A 64-year-old a lawyer in Hampton Bays said he didn't flinch when his wife, a 43-year-old insurance agent, told him four years ago that she needed a place in Livingston, N.J., so she could help care for her sister, who was dying. The couple had been married for 12 years and had two children. He said he gave her a check to set up an apartment, never questioning why she couldn't just stay in her mother's five-bedroom home nearby.

A week later, he said, he found out that his wife was ''shacked up with a tree trimmer'' six years her junior.

''Maybe the women who married us were expecting more,'' the man said, ticking off the elements of what he thought was a good life: a four-bedroom house with a water view, two vacations a year plus a sailboat. ''Maybe they were expecting us to be rich and famous,'' he said.

The lawyer said that as a married man he never womanized, smoked, drank or gambled or even went out without his wife.

''I am still utterly mystified, but I am comforted by the fact that it seems to be the modern disease,'' he said, noting that he knew of at least 20 men in Southampton whose wives had also flown the nest. ''The women are leaving the husbands, they are leaving the families and they are generally picking younger, socially irresponsible men.''

Dr. Goldman concurred that many of the wives he sees are having flings with men who are not their intellectual or financial equals.

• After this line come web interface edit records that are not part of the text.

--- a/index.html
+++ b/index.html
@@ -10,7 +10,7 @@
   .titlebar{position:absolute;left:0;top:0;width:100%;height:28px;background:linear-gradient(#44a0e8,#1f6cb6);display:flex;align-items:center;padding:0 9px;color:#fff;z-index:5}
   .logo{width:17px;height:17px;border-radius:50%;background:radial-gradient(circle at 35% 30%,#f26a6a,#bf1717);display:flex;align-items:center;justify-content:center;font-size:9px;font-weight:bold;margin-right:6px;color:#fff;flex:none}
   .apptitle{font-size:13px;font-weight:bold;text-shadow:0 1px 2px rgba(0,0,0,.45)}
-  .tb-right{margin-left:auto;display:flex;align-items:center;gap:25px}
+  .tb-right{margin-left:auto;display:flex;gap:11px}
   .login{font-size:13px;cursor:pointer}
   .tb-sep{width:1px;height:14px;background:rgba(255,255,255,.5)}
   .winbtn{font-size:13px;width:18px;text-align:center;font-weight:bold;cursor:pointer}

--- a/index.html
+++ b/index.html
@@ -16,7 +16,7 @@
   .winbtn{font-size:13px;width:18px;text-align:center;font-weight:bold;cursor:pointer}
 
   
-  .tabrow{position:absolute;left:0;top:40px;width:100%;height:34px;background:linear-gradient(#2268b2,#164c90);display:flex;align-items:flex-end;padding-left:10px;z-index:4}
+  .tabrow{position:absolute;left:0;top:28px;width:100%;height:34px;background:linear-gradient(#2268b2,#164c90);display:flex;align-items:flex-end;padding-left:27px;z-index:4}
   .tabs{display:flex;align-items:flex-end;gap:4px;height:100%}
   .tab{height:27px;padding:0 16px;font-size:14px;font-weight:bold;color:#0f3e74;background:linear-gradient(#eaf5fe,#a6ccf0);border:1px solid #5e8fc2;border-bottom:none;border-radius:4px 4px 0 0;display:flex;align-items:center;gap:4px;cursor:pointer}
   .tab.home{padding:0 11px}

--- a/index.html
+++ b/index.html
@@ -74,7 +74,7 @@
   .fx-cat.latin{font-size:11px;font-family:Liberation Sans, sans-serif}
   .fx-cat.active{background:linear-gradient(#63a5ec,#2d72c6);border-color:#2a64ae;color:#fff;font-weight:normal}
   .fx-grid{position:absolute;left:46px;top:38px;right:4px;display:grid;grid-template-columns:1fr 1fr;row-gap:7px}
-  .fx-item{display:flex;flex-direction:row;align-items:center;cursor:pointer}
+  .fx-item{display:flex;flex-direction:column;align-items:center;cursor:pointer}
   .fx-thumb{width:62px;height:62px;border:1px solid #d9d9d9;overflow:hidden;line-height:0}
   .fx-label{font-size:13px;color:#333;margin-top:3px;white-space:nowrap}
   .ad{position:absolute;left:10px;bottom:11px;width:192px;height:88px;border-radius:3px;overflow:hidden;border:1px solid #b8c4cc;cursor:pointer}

''These are not people they want to spend the rest of their lives with,'' he said. ''It's these young bucks, people in construction, people that are giving them something they are not getting, obviously. They can't carry a conversation on with them, but they don't want to carry a conversation on with them. This is on their terms. They are doing it because it makes them feel good.''

Unlike Hester Prynne of Nathaniel Hawthorne's ''Scarlet Letter,'' women who wander not only often get away with it, they stay married to keep their high-flying lifestyles. ''They are not stupid,'' Dr. Goldman said.

Lynne Adair Kramer, a lawyer in Commack and former president of the Suffolk County Bar Association, said she knew of marriages in which both spouses ''are conducting relationships outside the marriage but chose to stay in the marriage because neither one wants to split up the pie.'' Until he got married earlier this year, a 40-year-old restaurateur from Bellmore said he spent two decades dating women who were married or in committed relationships with boyfriends.

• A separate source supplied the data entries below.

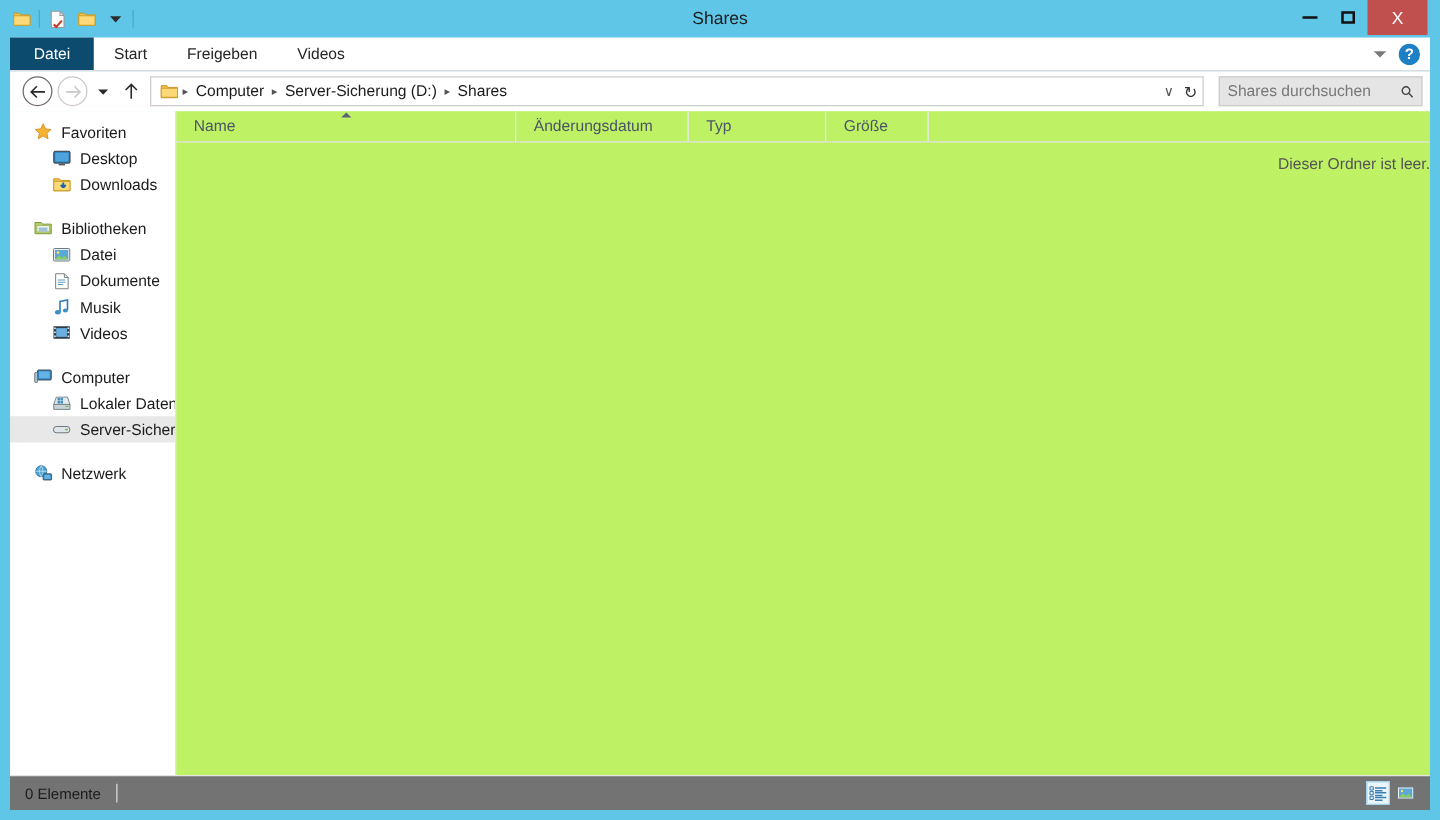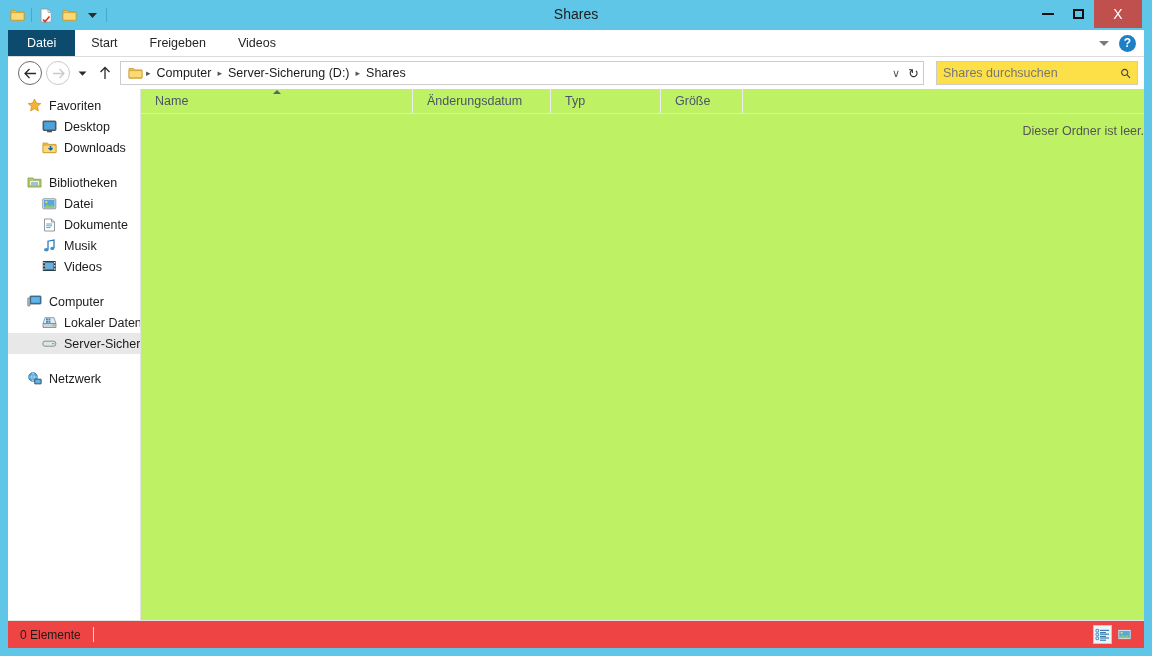--- a/index.html
+++ b/index.html
@@ -95,7 +95,7 @@
   .addr-chev { font-size: 11px; color: #555; }
   .addr-refresh { font-size: 13px; color: #333; }
   .searchbox {
-    width: 202px; height: 24px; border: 1px solid #cccccc; background: #fde047;
+    width: 163px; height: 24px; border: 1px solid #cccccc; background: #e5e5e5;
     display: flex; align-items: center; padding: 0 6px; margin-left: 8px;
   }
   .search-ph { flex: 1; font-size: 12.5px; color: #777; }

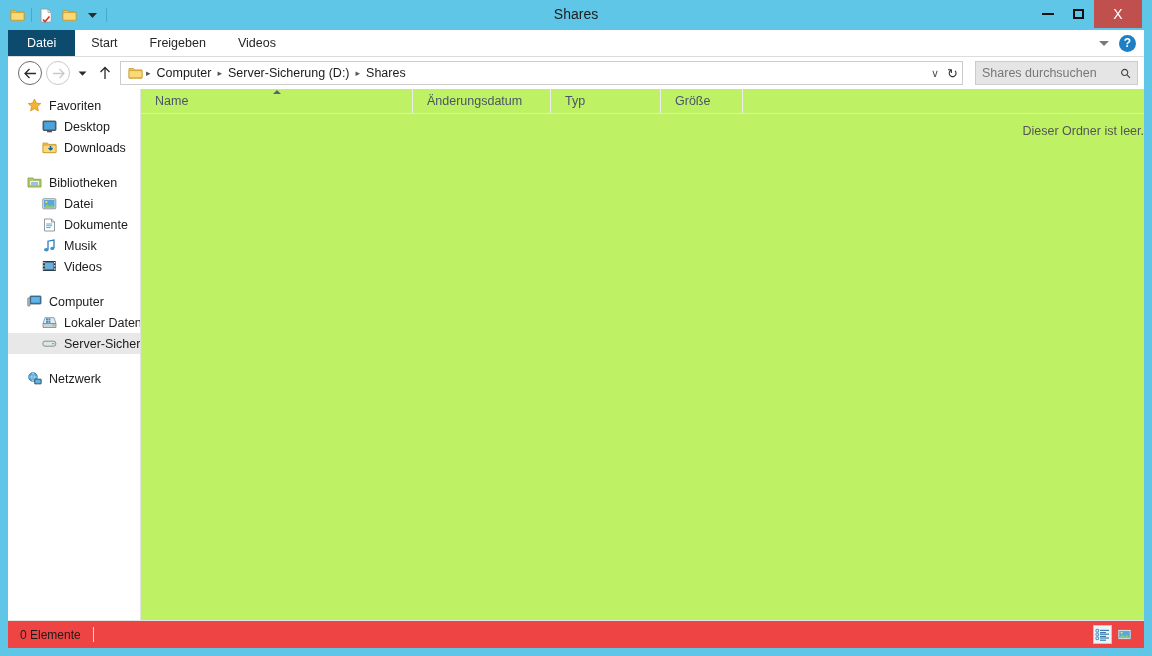--- a/index.html
+++ b/index.html
@@ -148,7 +148,7 @@
 
   
   .statusbar {
-    height: 28px; background: #ef4444; flex: none;
+    height: 28px; background: #737373; flex: none;
     display: flex; align-items: center; margin: 0 8px 0 8px;
     border-top: 1px solid #e4e4e4; padding-left: 12px;
   }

''For a man who only wants to be single, there is nothing better than the married woman,'' the restaurateur said. ''You don't have to worry about going to the mall and shopping. You don't have to worry about going to the family for the holidays. You don't have to worry about going to Home Depot or soccer practice or any of that stuff. You become the Santa Claus.''

A 24-year-old sales executive from Ronkonkoma said he had a Mrs. Robinson-style affair with a restless 41-year-old woman he met last year at a bar in New York City. She told him she was unhappily married and that her husband was frequently out of town. ''I was looking for an experienced woman and she was looking for a young guy to have a good time with,'' he recalled. ''She has been around the block and she knows what she is doing.''

He said he knew all along that the relationship had no future, but savored their dinner and movie dates. ''She paid most of the time,'' he said.

Eventually, he said, his conscience got in the way and he broke it off.

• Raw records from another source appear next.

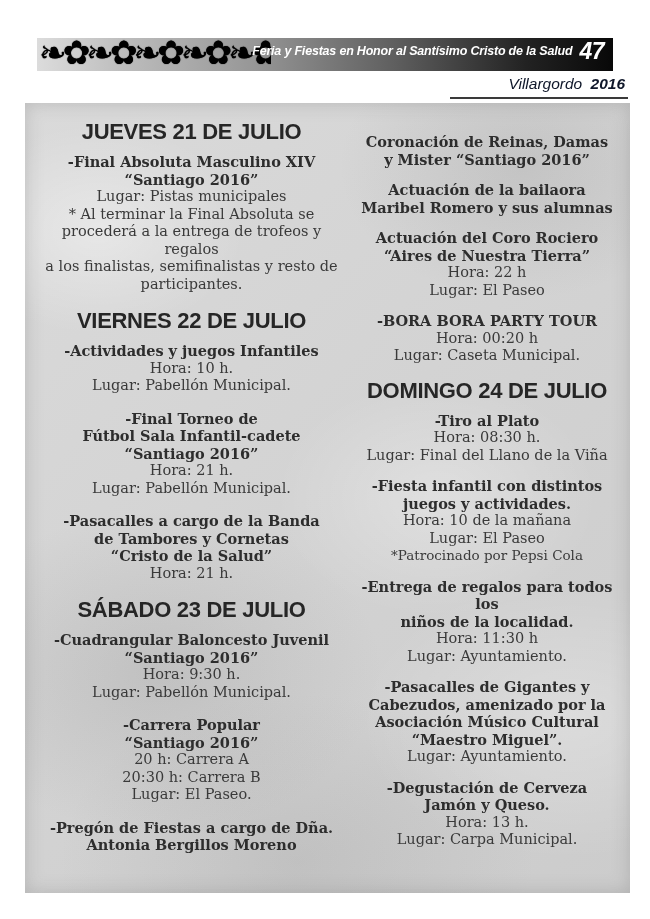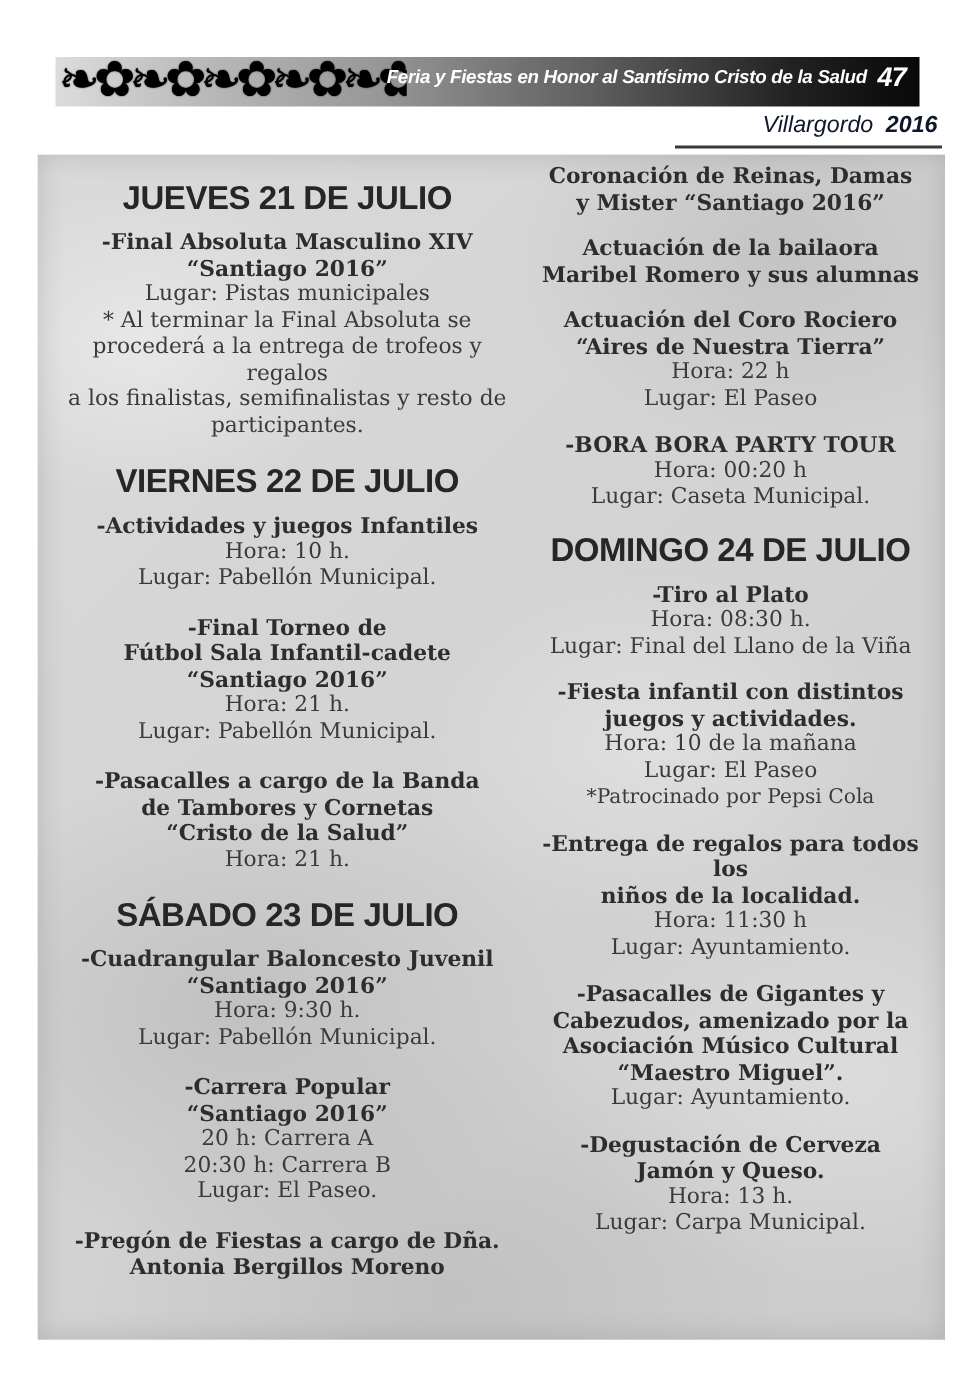--- a/index.html
+++ b/index.html
@@ -26,7 +26,7 @@
     font-style:italic; font-weight:bold; white-space:nowrap;
   }
   .band-title { font-size:12.5px; letter-spacing:-0.2px; }
-  .band-page-num { font-size:18px; letter-spacing:-0.5px; }
+  .band-page-num { font-size:23px; letter-spacing:-0.5px; }
 
   
   .subtitle {

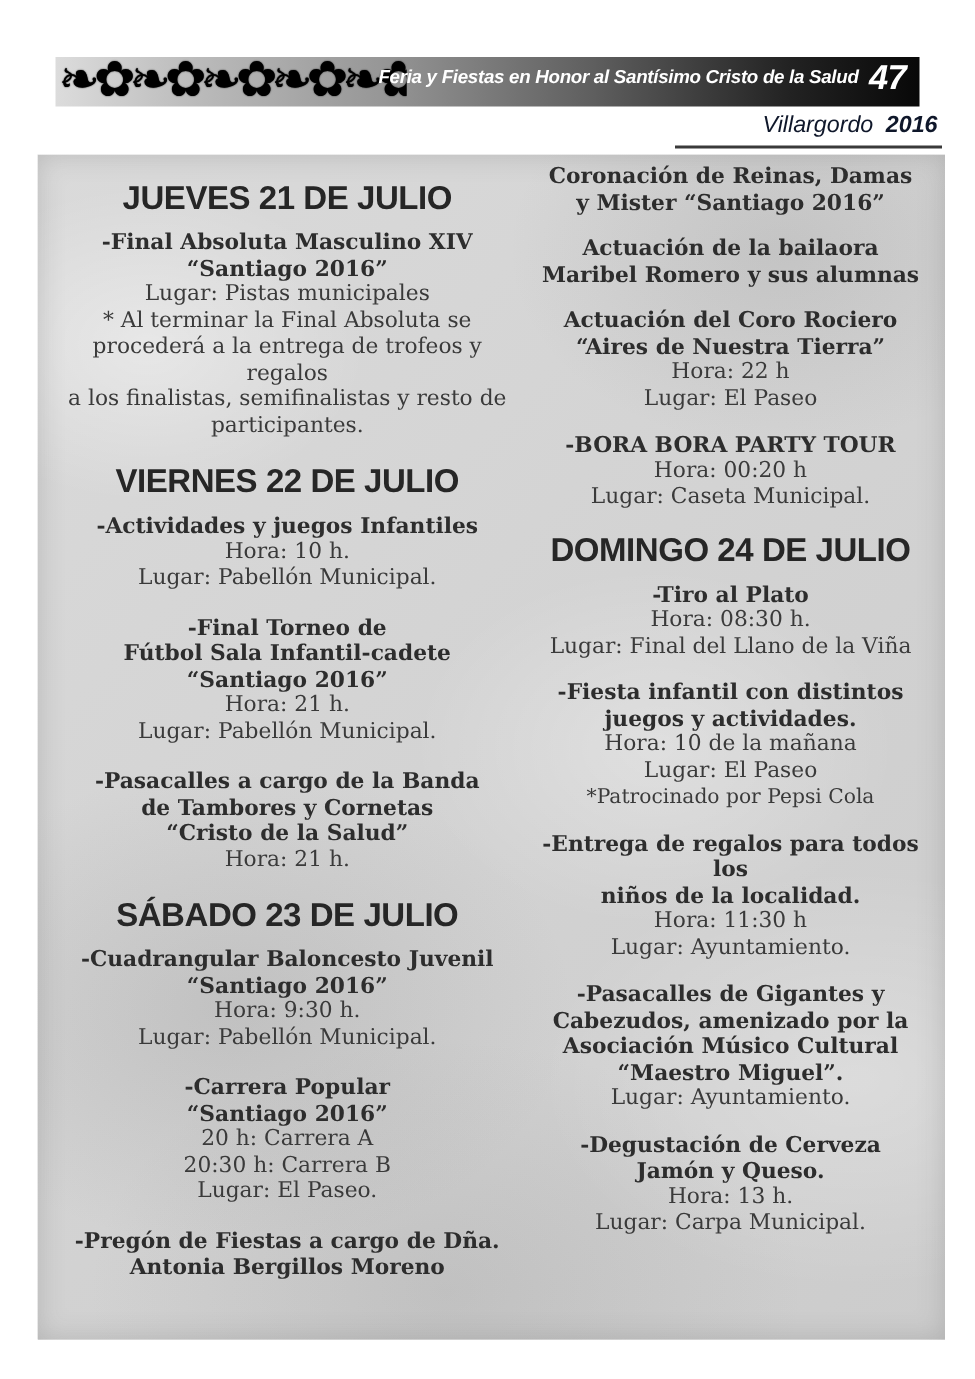--- a/index.html
+++ b/index.html
@@ -57,7 +57,7 @@
   }
   .col { box-sizing:border-box; padding-top:6px; }
   .col-left  { width:325px; padding-left:14px; padding-right:6px; }
-  .col-right { flex:1; padding-left:4px; padding-right:10px; }
+  .col-right { flex:1; padding-left:4px; padding-right:10px;margin-top:24px; }
 
   .day-heading {
     font-family:"Liberation Sans", sans-serif; font-weight:bold;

Victor Galante, a private investigator based in Nassau County, said he has a thriving business doing surveillance work for suspicious spouses. He said women were now doing what men had always done. ''The percentage up with the wives is 40 to 50 percent,'' Mr. Galante said. ''There is an increase not only in having affairs with other men; it's up with having affairs with other women.''

Christine Kistler, the owner of Shibar, a lesbian bar in West Hempstead, said: ''There are certainly women who come to my bar who have long-term relationships with women within their own heterosexual marriages, which are ongoing.''

A lesbian from Freeport said she had a relationship with a married woman she met online, but it ended because the other woman wanted to stay married so as not to embarrass her children. ''You think that this will just be fun,'' the single woman said. ''Usually, it turns into something more and messy.''

Ms. Kramer said online extramarital romance was rampant. ''There is a large amount of infidelity coming from the Internet,'' she said, particularly for women who are lonely or bored. ''It's an easy way to have contact with the outside world.''

Unfaithful Long Island women troll for extracurricular love on cheating-tailored Web sites like and or make their desire to fool around known in chat rooms and with postings on the Long Island section of Not only do they admit to being married, they even give the times and days they are available.

However they start, most affairs last a few days or weeks or months. Some continue for years.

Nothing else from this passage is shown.